I am using hbase-client 1.2.0 and hbase-server 1.2.0 as dependencies and using HFileOutputFormat2 class to write my HFile.

I tried using the writer's patch HFileOutputFormat2 https://github.com/gbif/maps/commit/ee4e0001486f3e8b37b034c5b05fc8c8d4e76ab9 but this will fail to write the HFile all together.

Below is the code portion that writes the HFile and loads it to hbase

dates.map { x =>
      val hbase_connection2 = ConnectionFactory.createConnection(hbaseconfig)
      val table2 = hbase_connection2.getTable(TableName.valueOf(hbase_table))
      val regionLoc2 = hbase_connection2.getRegionLocator(table2.getName)
      val admin2 = hbase_connection2.getAdmin

      val transactionsDF = sql(hive_query_2.replace("|columns|", hive_columns) + " " + period_clause.replace("|date|", date_format.format(x)))

      val max_records = transactionsDF.count()

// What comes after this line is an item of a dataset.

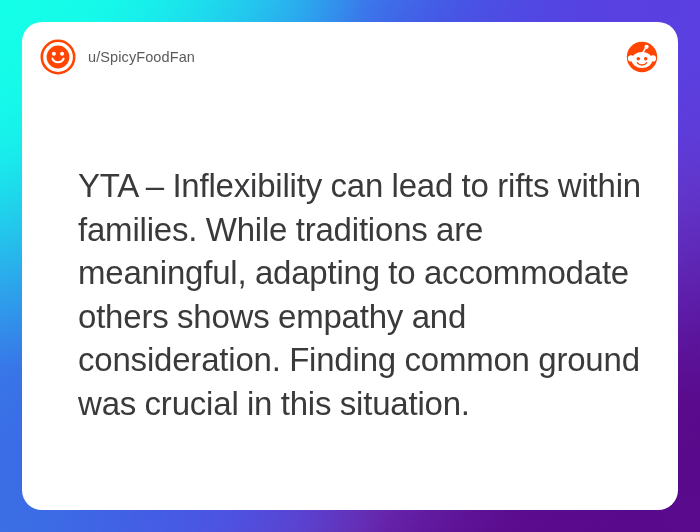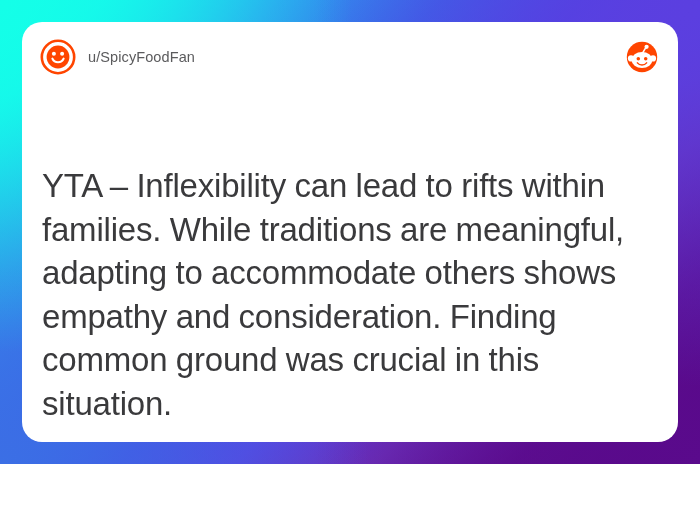"u/SpicyFoodFan" #gradient-frame { height: 464px -> 532px }
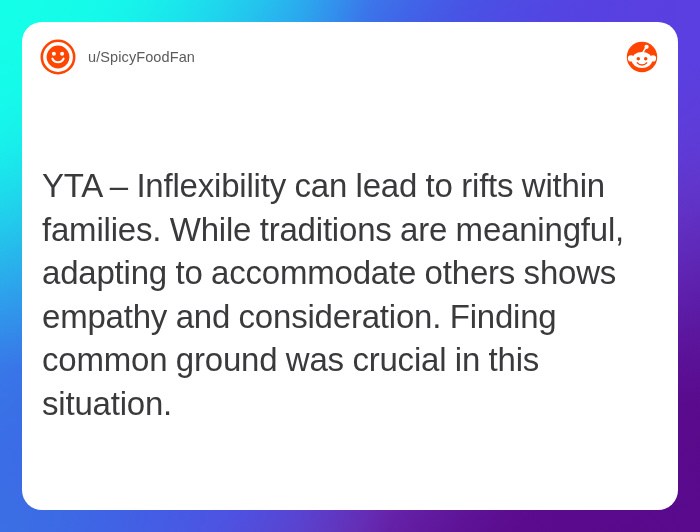"YTA – Inflexibility can lead" .card-body { margin-left: none -> 36px }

      val max_page = math.ceil(max_records.toDouble/page_limit.toDouble).toInt

      val start_row = 0
      val end_row = page_limit.toInt

      val start_page = if(date_format.format(x).equals(bookmark_date)) {
        bookmarked_page
      }
      else{
        0
      }

      val pages = start_page to (if(max_records < page_limit.toInt){max_page-1}else{max_page})
if(max_records > 0) {
pages.map (page => {
          val sourceDF = transactionsDF
            .withColumn("tanggal", cnvrt_tanggal(transactionsDF.col("ctry_cd"), transactionsDF.col("ori_tanggal"), transactionsDF.col("ori_jam")))
            .withColumn("jam", cnvrt_jam(transactionsDF.col("ctry_cd"), transactionsDF.col("ori_tanggal"), transactionsDF.col("ori_jam")))
            .join(locations, transactionsDF.col("wsid") === locations.col("key"), "left_outer")
            .join(trandescdictionary, lower(transactionsDF.col("source_system")) === lower(trandescdictionary.col("FLAG_TRANS")) && lower(transactionsDF.col("trans_cd")) === lower(trandescdictionary.col("TRAN_CODE")), "left_outer")
            .filter(transactionsDF.col("rowid").between((start_row + (page * page_limit.toInt)).toString, ((end_row + (page * page_limit.toInt)) - 1).toString))
            .withColumn("uuid", timeUUID())
            .withColumn("created_dt", current_timestamp())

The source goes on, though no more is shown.